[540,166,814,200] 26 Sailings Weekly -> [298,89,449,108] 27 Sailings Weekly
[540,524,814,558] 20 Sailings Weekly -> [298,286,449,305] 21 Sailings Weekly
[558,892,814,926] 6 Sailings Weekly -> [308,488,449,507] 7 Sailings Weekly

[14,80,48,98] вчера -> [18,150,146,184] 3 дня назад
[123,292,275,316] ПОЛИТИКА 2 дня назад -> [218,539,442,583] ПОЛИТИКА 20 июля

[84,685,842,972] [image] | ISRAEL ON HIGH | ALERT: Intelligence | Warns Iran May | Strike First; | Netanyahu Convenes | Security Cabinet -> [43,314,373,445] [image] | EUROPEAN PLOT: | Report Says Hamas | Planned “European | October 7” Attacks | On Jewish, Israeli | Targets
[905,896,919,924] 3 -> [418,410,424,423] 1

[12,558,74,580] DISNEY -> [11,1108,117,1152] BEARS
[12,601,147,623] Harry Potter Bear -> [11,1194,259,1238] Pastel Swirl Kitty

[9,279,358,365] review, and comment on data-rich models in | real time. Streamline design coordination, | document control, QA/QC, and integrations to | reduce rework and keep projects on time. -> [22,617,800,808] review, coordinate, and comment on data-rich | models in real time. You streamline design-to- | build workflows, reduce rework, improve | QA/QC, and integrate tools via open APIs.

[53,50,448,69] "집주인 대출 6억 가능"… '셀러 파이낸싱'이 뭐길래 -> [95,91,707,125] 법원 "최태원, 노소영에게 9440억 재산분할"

____

### WHAT THE TASK ASKS
Restate verbatim all lines from the start of the data through the line containing "[12,601,147,623] Harry Potter", with both ends kept.

### PROBLEM SOLUTION
[540,166,814,200] 26 Sailings Weekly -> [298,89,449,108] 27 Sailings Weekly
[540,524,814,558] 20 Sailings Weekly -> [298,286,449,305] 21 Sailings Weekly
[558,892,814,926] 6 Sailings Weekly -> [308,488,449,507] 7 Sailings Weekly

[14,80,48,98] вчера -> [18,150,146,184] 3 дня назад
[123,292,275,316] ПОЛИТИКА 2 дня назад -> [218,539,442,583] ПОЛИТИКА 20 июля

[84,685,842,972] [image] | ISRAEL ON HIGH | ALERT: Intelligence | Warns Iran May | Strike First; | Netanyahu Convenes | Security Cabinet -> [43,314,373,445] [image] | EUROPEAN PLOT: | Report Says Hamas | Planned “European | October 7” Attacks | On Jewish, Israeli | Targets
[905,896,919,924] 3 -> [418,410,424,423] 1

[12,558,74,580] DISNEY -> [11,1108,117,1152] BEARS
[12,601,147,623] Harry Potter Bear -> [11,1194,259,1238] Pastel Swirl Kitty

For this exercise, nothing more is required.